Data records

════════════════

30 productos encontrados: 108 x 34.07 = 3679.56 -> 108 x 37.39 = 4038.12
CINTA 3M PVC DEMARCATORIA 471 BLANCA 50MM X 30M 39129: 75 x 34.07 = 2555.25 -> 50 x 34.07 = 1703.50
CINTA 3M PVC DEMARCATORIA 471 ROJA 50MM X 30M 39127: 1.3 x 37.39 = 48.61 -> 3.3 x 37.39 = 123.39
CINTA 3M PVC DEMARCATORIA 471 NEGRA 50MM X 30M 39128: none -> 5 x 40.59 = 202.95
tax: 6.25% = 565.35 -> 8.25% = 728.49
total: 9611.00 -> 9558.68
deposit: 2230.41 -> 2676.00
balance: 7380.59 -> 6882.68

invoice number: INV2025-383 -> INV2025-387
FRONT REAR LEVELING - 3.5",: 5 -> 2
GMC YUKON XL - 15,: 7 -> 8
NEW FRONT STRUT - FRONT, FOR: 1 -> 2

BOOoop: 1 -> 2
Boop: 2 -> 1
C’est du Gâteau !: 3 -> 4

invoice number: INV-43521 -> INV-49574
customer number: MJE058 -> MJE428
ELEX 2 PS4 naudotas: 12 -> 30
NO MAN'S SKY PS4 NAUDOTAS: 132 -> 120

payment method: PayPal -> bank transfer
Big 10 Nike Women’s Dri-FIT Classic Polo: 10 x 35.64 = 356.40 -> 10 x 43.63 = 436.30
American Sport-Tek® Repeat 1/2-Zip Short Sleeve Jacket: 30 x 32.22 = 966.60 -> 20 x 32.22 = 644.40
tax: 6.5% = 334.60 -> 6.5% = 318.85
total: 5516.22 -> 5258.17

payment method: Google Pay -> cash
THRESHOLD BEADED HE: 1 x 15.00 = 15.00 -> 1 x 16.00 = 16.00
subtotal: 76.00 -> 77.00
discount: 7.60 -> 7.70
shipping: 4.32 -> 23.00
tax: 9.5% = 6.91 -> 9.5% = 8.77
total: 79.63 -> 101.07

════════════════

> Instructions for the task:
Please give each line above again, word for word.

> Answer space:
30 productos encontrados: 108 x 34.07 = 3679.56 -> 108 x 37.39 = 4038.12
CINTA 3M PVC DEMARCATORIA 471 BLANCA 50MM X 30M 39129: 75 x 34.07 = 2555.25 -> 50 x 34.07 = 1703.50
CINTA 3M PVC DEMARCATORIA 471 ROJA 50MM X 30M 39127: 1.3 x 37.39 = 48.61 -> 3.3 x 37.39 = 123.39
CINTA 3M PVC DEMARCATORIA 471 NEGRA 50MM X 30M 39128: none -> 5 x 40.59 = 202.95
tax: 6.25% = 565.35 -> 8.25% = 728.49
total: 9611.00 -> 9558.68
deposit: 2230.41 -> 2676.00
balance: 7380.59 -> 6882.68

invoice number: INV2025-383 -> INV2025-387
FRONT REAR LEVELING - 3.5",: 5 -> 2
GMC YUKON XL - 15,: 7 -> 8
NEW FRONT STRUT - FRONT, FOR: 1 -> 2

BOOoop: 1 -> 2
Boop: 2 -> 1
C’est du Gâteau !: 3 -> 4

invoice number: INV-43521 -> INV-49574
customer number: MJE058 -> MJE428
ELEX 2 PS4 naudotas: 12 -> 30
NO MAN'S SKY PS4 NAUDOTAS: 132 -> 120

payment method: PayPal -> bank transfer
Big 10 Nike Women’s Dri-FIT Classic Polo: 10 x 35.64 = 356.40 -> 10 x 43.63 = 436.30
American Sport-Tek® Repeat 1/2-Zip Short Sleeve Jacket: 30 x 32.22 = 966.60 -> 20 x 32.22 = 644.40
tax: 6.5% = 334.60 -> 6.5% = 318.85
total: 5516.22 -> 5258.17

payment method: Google Pay -> cash
THRESHOLD BEADED HE: 1 x 15.00 = 15.00 -> 1 x 16.00 = 16.00
subtotal: 76.00 -> 77.00
discount: 7.60 -> 7.70
shipping: 4.32 -> 23.00
tax: 9.5% = 6.91 -> 9.5% = 8.77
total: 79.63 -> 101.07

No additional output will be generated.